*AVAILABLE DATA:*
--
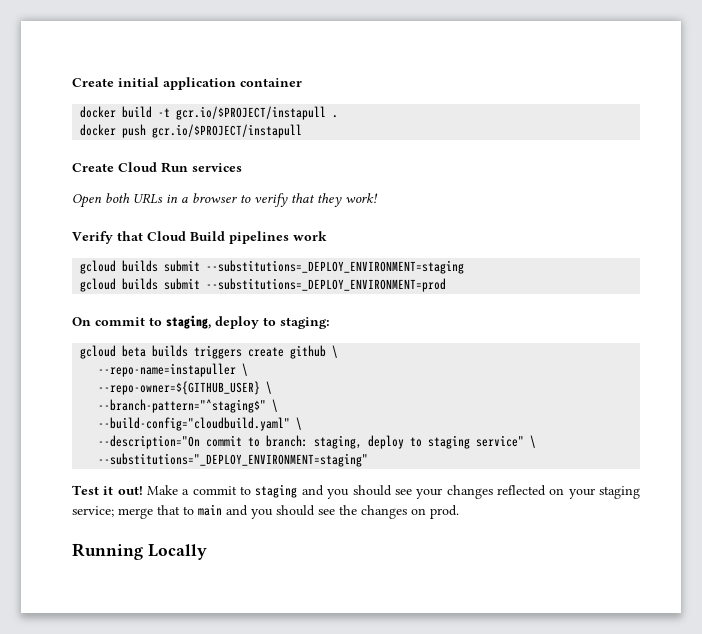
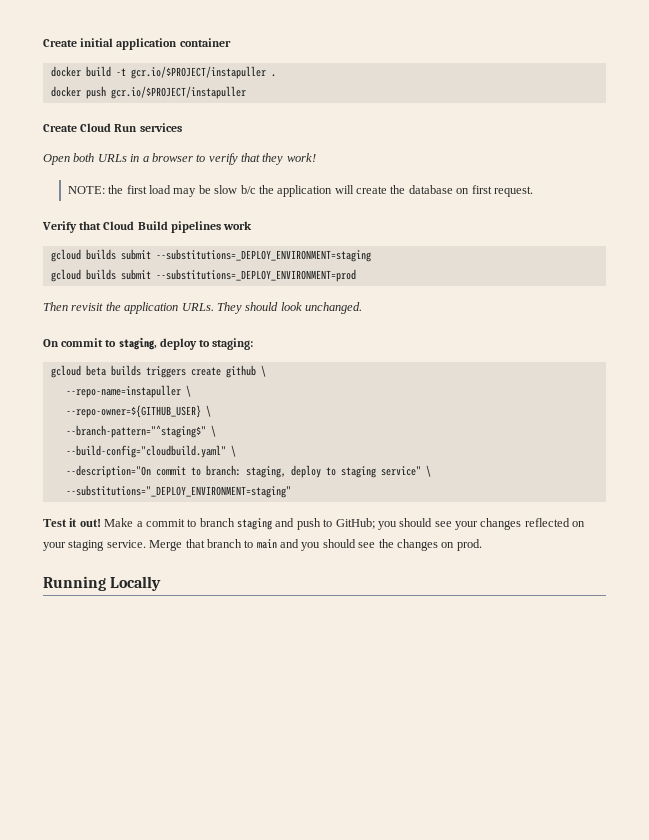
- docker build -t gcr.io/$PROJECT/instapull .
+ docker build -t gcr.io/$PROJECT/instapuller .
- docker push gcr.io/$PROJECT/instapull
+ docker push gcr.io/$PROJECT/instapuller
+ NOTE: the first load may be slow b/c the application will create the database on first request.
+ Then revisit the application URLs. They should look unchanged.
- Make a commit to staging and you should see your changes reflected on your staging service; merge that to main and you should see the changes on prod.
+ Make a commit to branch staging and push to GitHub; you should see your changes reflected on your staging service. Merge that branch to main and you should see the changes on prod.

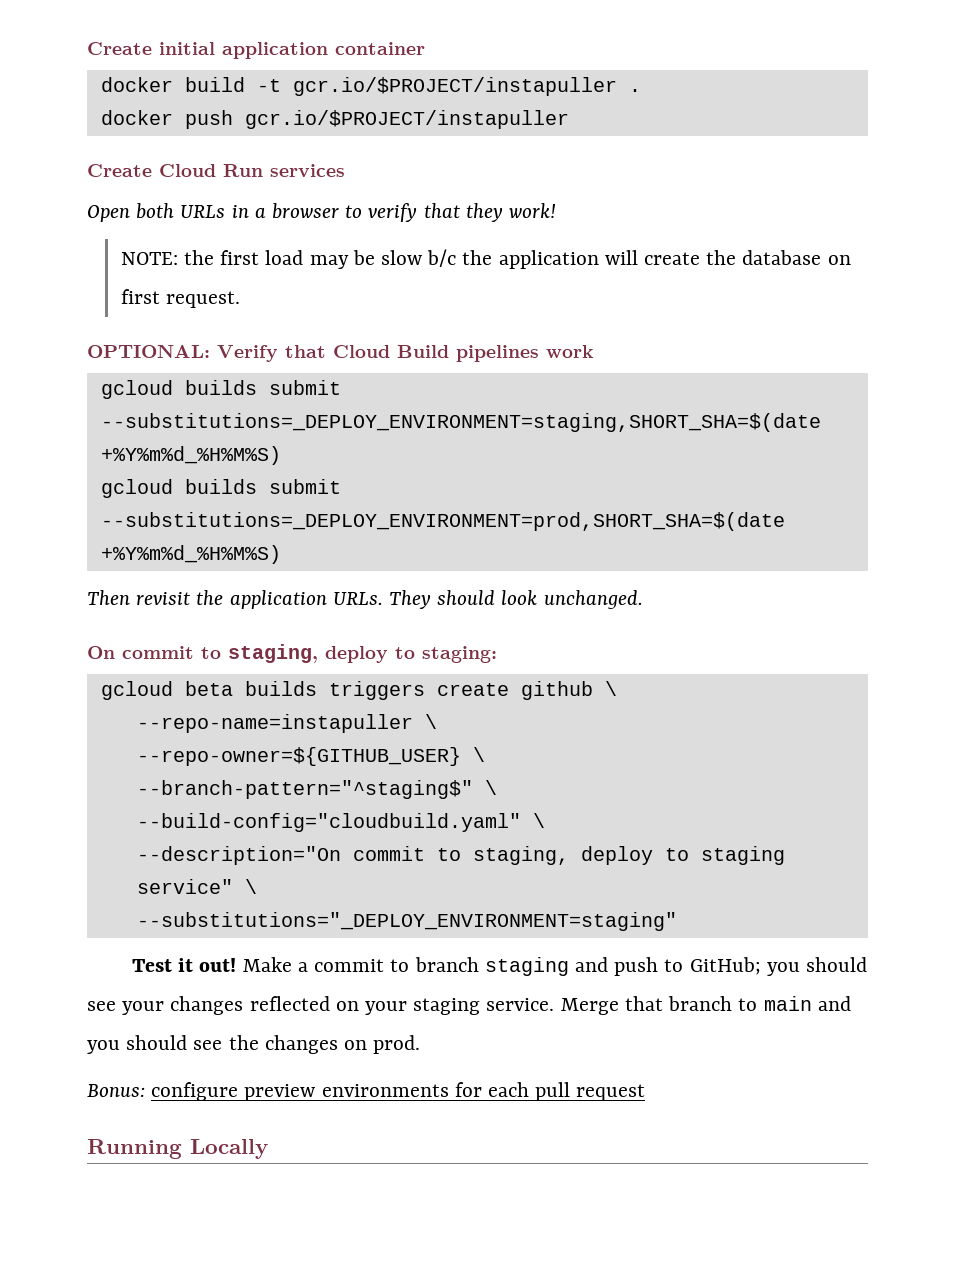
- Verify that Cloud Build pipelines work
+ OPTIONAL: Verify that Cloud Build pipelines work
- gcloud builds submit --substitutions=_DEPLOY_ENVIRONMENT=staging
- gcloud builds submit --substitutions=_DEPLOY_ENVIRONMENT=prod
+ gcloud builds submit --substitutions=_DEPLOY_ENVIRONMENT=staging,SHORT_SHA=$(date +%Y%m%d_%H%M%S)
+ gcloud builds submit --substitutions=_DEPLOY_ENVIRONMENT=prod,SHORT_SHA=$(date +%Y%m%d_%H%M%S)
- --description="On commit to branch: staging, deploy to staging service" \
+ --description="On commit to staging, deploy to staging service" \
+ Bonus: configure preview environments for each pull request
--
*WORK INSTRUCTION:* When a line of the material holds "application", count it once, and then give the final number alone.

*RESPONSE TO THIS EXERCISE:* 2